The initial experiments were performed in rats, in five distinct groups (n=10 per group): (1) a sham group receiving an injection of PBS; (2) a group receiving an injection of empty FLVs intra-peritoneal (i.p.); (3) a group receiving an injection of LPS (i.p. 1 mg/kg body weight (bw)); and three groups receiving injections of first generation FLVs containing either 1, 2 or 3.3 mg/kg bw of Rolipram. FLV-rolipram was administered 4 h before LPS injection. Six hours after LPS injection, blood samples were collected, the animals were euthanized, and the liver and brain were harvested. Serum cytokine levels were measured by ELISA kits and tissue TNF mRNA levels were assessed by real time PCR.


The data showed that serum TNF levels were decreased by all doses of FLVs-rolipram. However, monocyte chemoattractant protein 1 (MCP-1) levels were not affected. Hepatic TNF mRNA levels were not decreased by 1 and 2 mg/kg bw Rolipram dose; however the 3.3 mg/kg bw dose significantly attenuated hepatic TNF mRNA (FIG. 10). Importantly, administration of FLVs alone did not change the serum cytokine levels or serum liver enzyme levels of Alanine Aminotransferase (ALT) and Aspartate Aminotransferase (AST), demonstrating that the FLV-lipid dose used was not hepatotoxic (FIG. 11). Therefore, a dose of FLVs-rolipram (3.3 mg/kg bw) was used in all experiments. Additionally, the rolipram encapsulation efficiency of FLVs was further improved by increasing the lipid content of DOPC/POPA at a mole ratio of 3.2. This formulation retained the fusogenic characteristics of vesicles, and demonstrated enhanced encapsulation efficiency of drug (see Example 2).

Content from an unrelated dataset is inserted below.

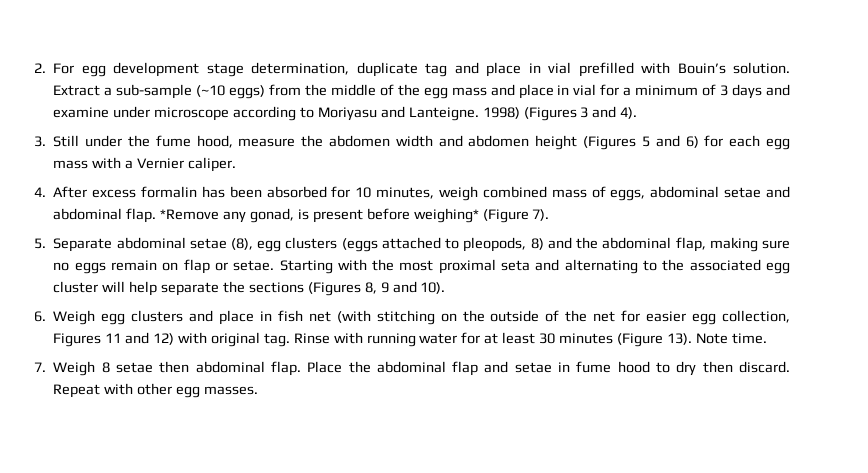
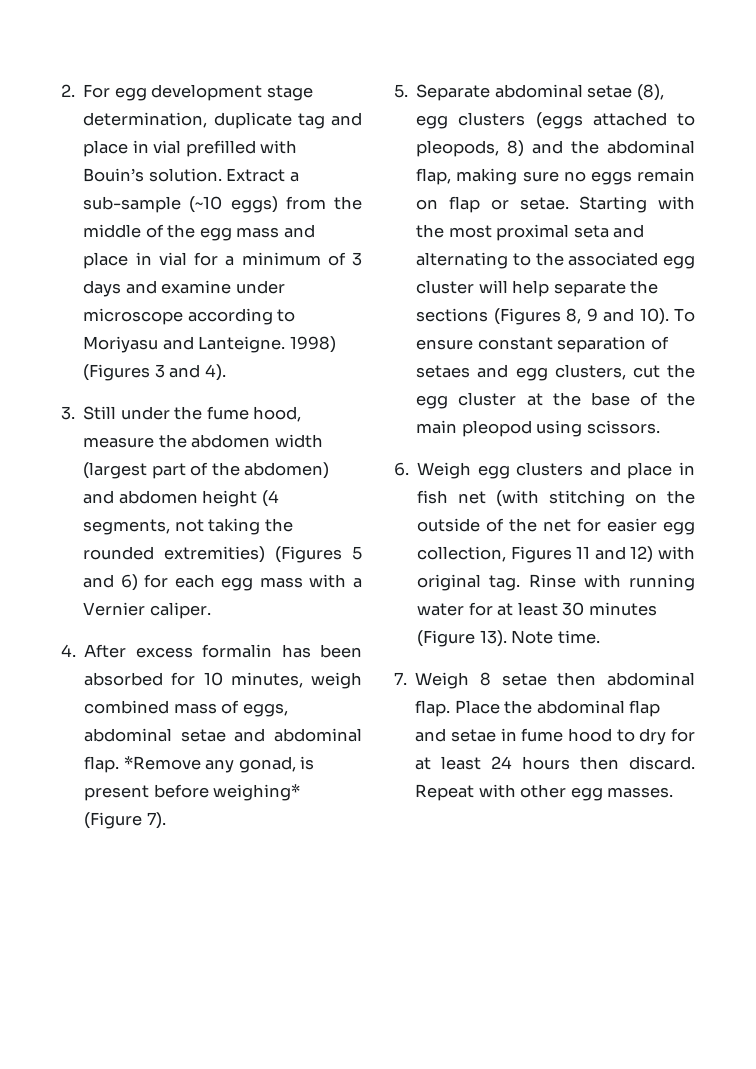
- 3. Still under the fume hood, measure the abdomen width and abdomen height (Figures 5 and 6) for each egg mass with a Vernier caliper.
+ 3. Still under the fume hood, measure the abdomen width (largest part of the abdomen) and abdomen height (4 segments, not taking the rounded extremities) (Figures 5 and 6) for each egg mass with a Vernier caliper.
+ To ensure constant separation of setaes and egg clusters, cut the egg cluster at the base of the main pleopod using scissors.
- Place the abdominal flap and setae in fume hood to dry then discard.
+ Place the abdominal flap and setae in fume hood to dry for at least 24 hours then discard.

Additional single dose studies were conducted in C57Bl/6 mice using an improved FLV formulation and a FLVs-rolipram dose of 3.3 mg/kg bw. The goal of these Examples was to determine the longevity of a single dose of FLVs-rolipram in response to an LPS stimulus administered 12 h or 72 h post-therapy. Blood, brain and liver tissues were collected 3 h after LPS. Assessment of liver PDE4 specific enzymatic activity demonstrated that FLVs-rolipram effectively decreased PDE4 activity compared to the LPS control group; this effect was maintained up to 72 h post FLVs-rolipram administration (FIG. 12A). These data suggest that the FLVs-rolipram in the liver is perhaps entrapped in the FLV-lipid incorporated into cell membranes, yet is still effective in inhibiting PDE4 activity. Notably, an examination of brain PDE4 activity showed that the FLVs-rolipram did not affect the increase in LPS-inducible PDE4 activity in the brain (FIG. 12B). PDE4 activity was measured using a PDE4 activity kit as described previously.4


Example 7: Effects of a Single Dose of FLVs-Rolipram

To evaluate the longevity of a single FLVs-rolipram injection on LPS-inducible serum cytokines, the Luminex 100 IS system (Luminex Corp., Austin, Tex.) was used. The advantage of the Luminex technology is that it allows the simultaneous measurement of different analytes in a single sample using as little as 25 μl or less. IFN-γ, IL-1β, L-6, IL-10, IL-12p40, MCP-1 and TNF were quantified, and it was observed that mice treated with FLVs-rolipram, 12 h prior to an LPS injection, experienced a significant decrease in serum TNF and MCP-1 levels compared to LPS controls (FIG. 13).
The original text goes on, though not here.